Lilia Rebaï : la liberté de conscience est un droit fondamental

Quand ne pas jeûner durant le mois de ramadan fait polémique. L’histoire a commencé avec Adel Almi, ancien marchand de légumes auto-proclamé prédicateur religieux, en mal de protagonisme, qui proclame à cor et à cri sur les réseaux sociaux : « Chassez les fattaras«. 

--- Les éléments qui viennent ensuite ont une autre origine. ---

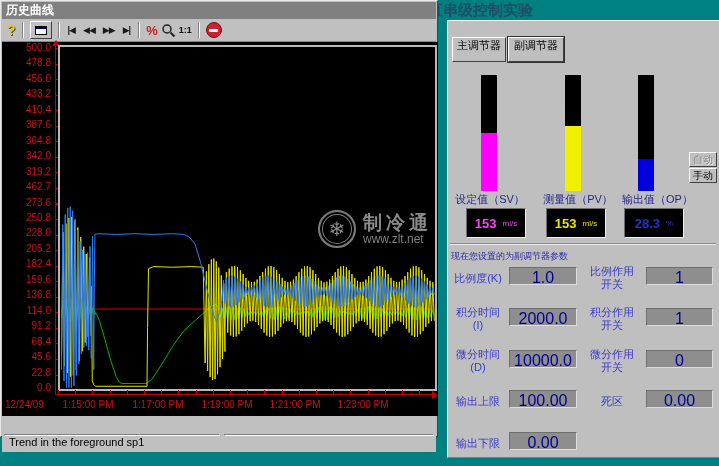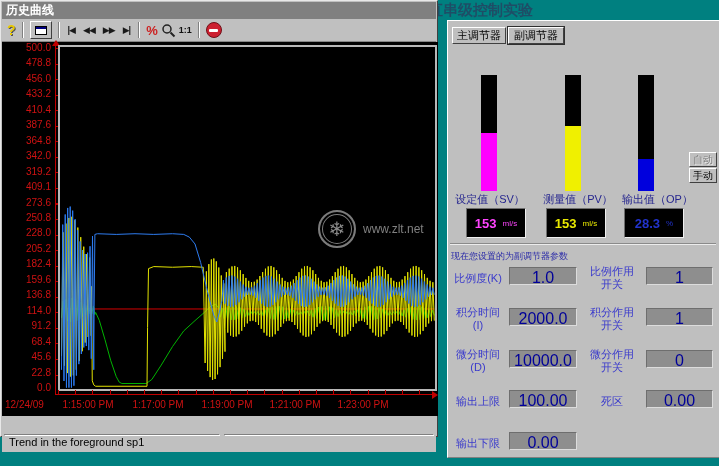"主调节器" .tab { height: 17px -> 25px; top: 6px -> 16px }
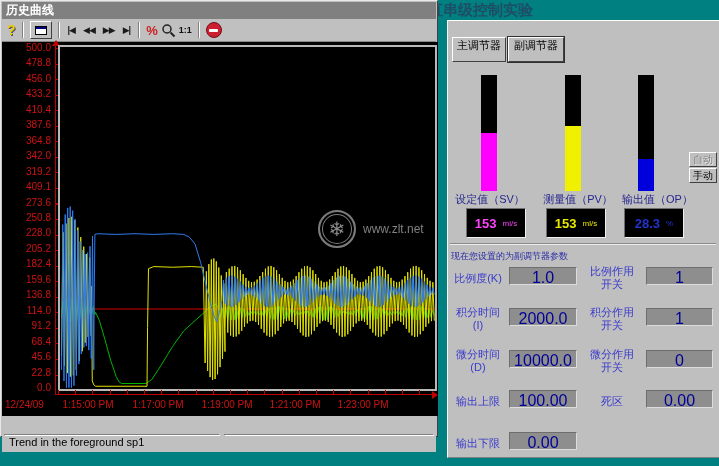"409.1" div.ylab { text: 409.1 -> 462.7 }
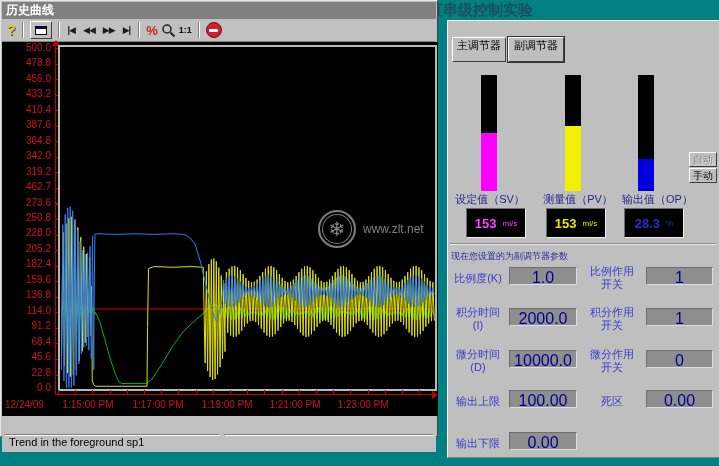"制冷通" div.wm-name { html: none -> <div>制冷通</div> }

Cela dit, si de nombreux Tunisiens mangeaient et buvaient au grand jour, pourquoi cela dérangerait-il ? En fait que dit la Constitution? « Il faut tout simplement l’appliquer”, a répondu Lilia Rebaï, directrice du programme Tunisie Euromed Droits.  Elle précise: « La Constitution est claire: elle stipule la liberté de conscience et donc accorde aux gens le droit de jeûner ou de ne pas jeûner. L’article 6 de la Constitution doit être appliqué. Ainsi  la liberté de conscience est un droit fondamental ».

Pour Mme Rebaï les vrais problèmes de la Tunisie ce sont les tabous et ce qui dérange le plus c’est qu’on se base sur  la morale et non  sur la loi, et de poursuivre :  » La morale est  toujours subjective. Ce qui peut paraître moral pour une personne ne l’est pas forcément pas pour une autre. C’est pour cela que les lois existent  afin d’éviter des interprétations abusives ainsi que des interventions au nom d’une morale et non à travers une loi », tout en soulignant que  la Tunisie est un Etat de droit, ce n’est pas la morale qui doit primer mais  le droit, en l’occurrence l’article 6 de la Constitution.

Elle conclut : »Fermer les cafés n’a aucun sens. Tout Tunisien et Tunisienne a le droit de ne pas jeûner, de boire et de manger ».

Rappelons également qu’à l’issue de cette polémique,  le ministère de l’Intérieur a fait paraître un communiqué dans lequel il nie avoir ordonné la fermeture des cafés.